Web document revisions:

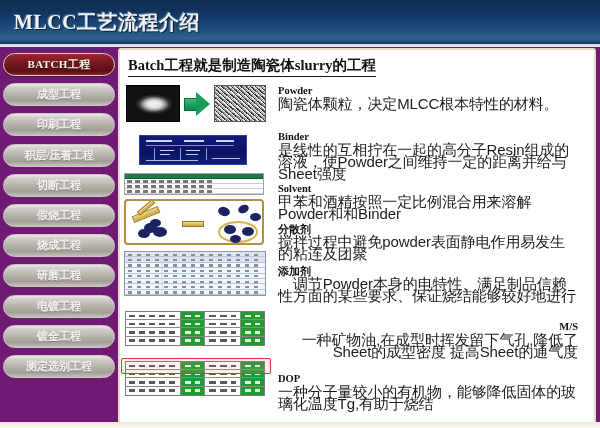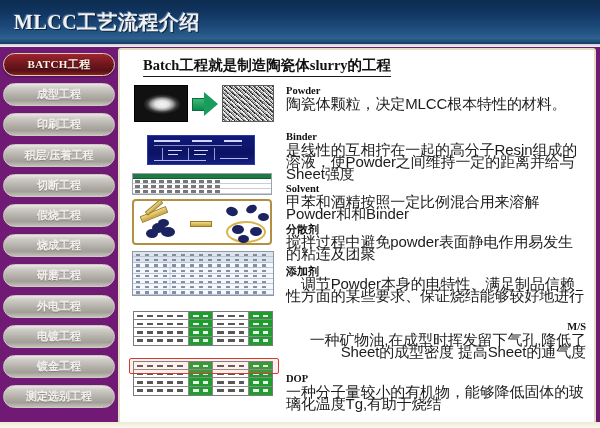--- a/index.html
+++ b/index.html
@@ -85,39 +85,39 @@
     position: absolute;
     left: 118px; top: 48px;
     width: 478px; height: 376px;
     background: #ffffff;
     border: 2px solid #e3ddc3;
     border-radius: 3px;
   }
   #content-inner {
     position: relative;
     width: 100%; height: 100%;
-    padding: 6px 4px 4px 21px;
+    padding: 6px 4px 4px 6px;
     overflow: hidden;
   }
 
   #content-heading {
     font-family: "Liberation Serif", "DejaVu Serif", serif;
     font-size: 14.5px;
     font-weight: bold;
     color: #111111;
     border-bottom: 1.6px solid #1a1a1a;
     display: inline-block;
     padding-bottom: 1px;
     margin-left: 2px;
     white-space: nowrap;
   }
 
   #body-cols {
     position: absolute;
-    left: 10px; top: 33px;
+    left: 2px; top: 33px;
     width: 466px; height: 338px;
     display: flex;
   }
   #figure-col {
     width: 148px;
     flex: 0 0 148px;
     position: relative;
   }
   #text-col {
     flex: 1;
@@ -344,23 +344,20 @@
         <span>切断工程</span>
       </div>
       <div class="nav-item inactive">
         <span>假烧工程</span>
       </div>
       <div class="nav-item inactive">
         <span>烧成工程</span>
       </div>
       <div class="nav-item inactive">
         <span>研磨工程</span>
-      </div>
-      <div class="nav-item inactive">
-        <span>外电工程</span>
       </div>
       <div class="nav-item inactive">
         <span>电镀工程</span>
       </div>
       <div class="nav-item inactive">
         <span>镀金工程</span>
       </div>
       <div class="nav-item inactive">
         <span>测定选别工程</span>
       </div>

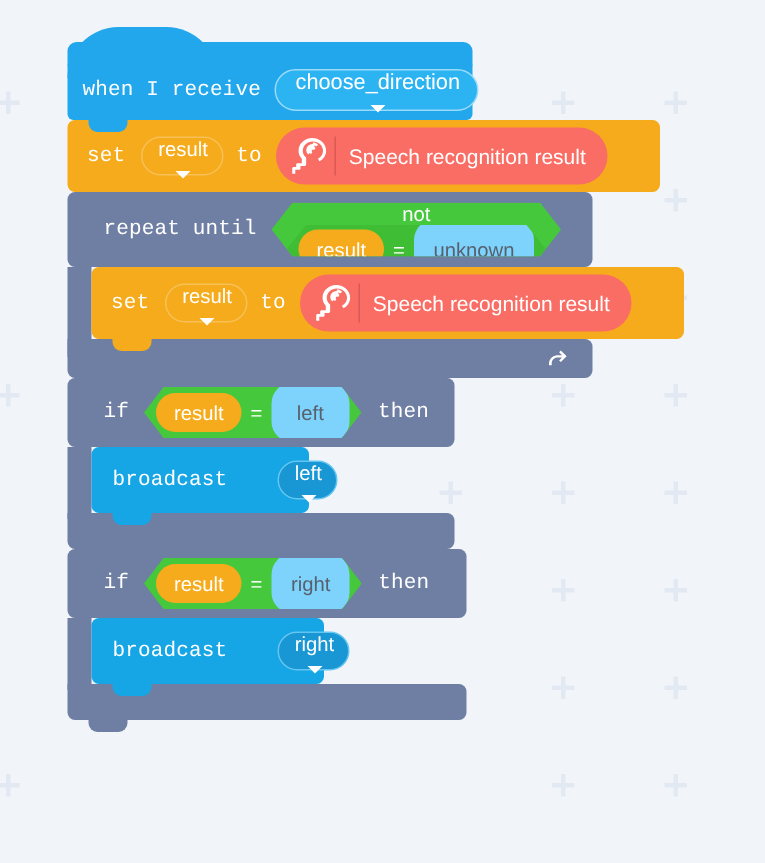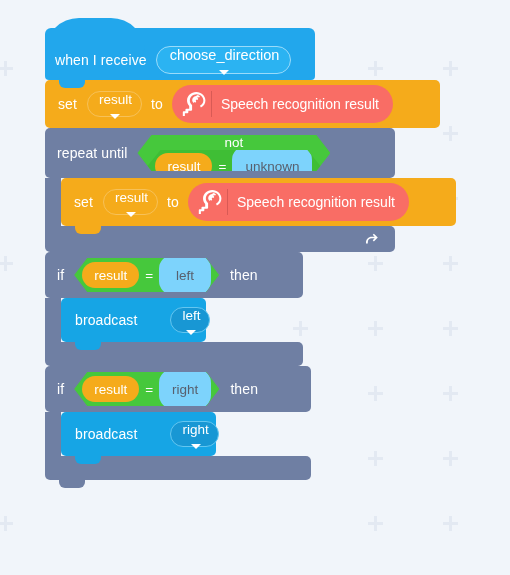--- a/index.html
+++ b/index.html
@@ -32,20 +32,21 @@
   .cross:before{left:0;top:6px;width:15px;height:3px;}
   .cross:after{top:0;left:6px;width:3px;height:15px;}
 
   
   .lbl{
     color:#ffffff;
     font-size:14px;
     line-height:1;
     white-space:nowrap;
     letter-spacing:.1px;
+    font-family:Liberation Mono, monospace;
   }
 
   
   #script{position:absolute;left:45px;top:40px;}
 
   
   .hat{
     position:relative;
     width:270px;height:40px;
     background:#22a7ec;
@@ -160,21 +161,21 @@
   .hex .op{color:#fff;font-size:13.5px;margin:0 6px;white-space:nowrap;}
 
   
   .cblock{position:relative;}
   .cbar{           
     position:relative;
     background:#6f7fa3;
     border-radius:5px 5px 5px 5px;
     display:flex;align-items:center;
     box-sizing:border-box;
-    padding:0 12px;
+    padding:0 24px;
     z-index:3;
   }
   .carm{           
     position:absolute;left:0;
     width:16px;background:#6f7fa3;
     z-index:2;
   }
   .cfoot{          
     position:relative;
     background:#6f7fa3;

• _REQUIREMENT_
All the lines above need to be repeated exactly, with no pictures carried over.

• _THE ANSWER_
--- a/index.html
+++ b/index.html
@@ -85,39 +85,39 @@
     position: absolute;
     left: 118px; top: 48px;
     width: 478px; height: 376px;
     background: #ffffff;
     border: 2px solid #e3ddc3;
     border-radius: 3px;
   }
   #content-inner {
     position: relative;
     width: 100%; height: 100%;
-    padding: 6px 4px 4px 21px;
+    padding: 6px 4px 4px 6px;
     overflow: hidden;
   }
 
   #content-heading {
     font-family: "Liberation Serif", "DejaVu Serif", serif;
     font-size: 14.5px;
     font-weight: bold;
     color: #111111;
     border-bottom: 1.6px solid #1a1a1a;
     display: inline-block;
     padding-bottom: 1px;
     margin-left: 2px;
     white-space: nowrap;
   }
 
   #body-cols {
     position: absolute;
-    left: 10px; top: 33px;
+    left: 2px; top: 33px;
     width: 466px; height: 338px;
     display: flex;
   }
   #figure-col {
     width: 148px;
     flex: 0 0 148px;
     position: relative;
   }
   #text-col {
     flex: 1;
@@ -344,23 +344,20 @@
         <span>切断工程</span>
       </div>
       <div class="nav-item inactive">
         <span>假烧工程</span>
       </div>
       <div class="nav-item inactive">
         <span>烧成工程</span>
       </div>
       <div class="nav-item inactive">
         <span>研磨工程</span>
-      </div>
-      <div class="nav-item inactive">
-        <span>外电工程</span>
       </div>
       <div class="nav-item inactive">
         <span>电镀工程</span>
       </div>
       <div class="nav-item inactive">
         <span>镀金工程</span>
       </div>
       <div class="nav-item inactive">
         <span>测定选别工程</span>
       </div>

--- a/index.html
+++ b/index.html
@@ -32,20 +32,21 @@
   .cross:before{left:0;top:6px;width:15px;height:3px;}
   .cross:after{top:0;left:6px;width:3px;height:15px;}
 
   
   .lbl{
     color:#ffffff;
     font-size:14px;
     line-height:1;
     white-space:nowrap;
     letter-spacing:.1px;
+    font-family:Liberation Mono, monospace;
   }
 
   
   #script{position:absolute;left:45px;top:40px;}
 
   
   .hat{
     position:relative;
     width:270px;height:40px;
     background:#22a7ec;
@@ -160,21 +161,21 @@
   .hex .op{color:#fff;font-size:13.5px;margin:0 6px;white-space:nowrap;}
 
   
   .cblock{position:relative;}
   .cbar{           
     position:relative;
     background:#6f7fa3;
     border-radius:5px 5px 5px 5px;
     display:flex;align-items:center;
     box-sizing:border-box;
-    padding:0 12px;
+    padding:0 24px;
     z-index:3;
   }
   .carm{           
     position:absolute;left:0;
     width:16px;background:#6f7fa3;
     z-index:2;
   }
   .cfoot{          
     position:relative;
     background:#6f7fa3;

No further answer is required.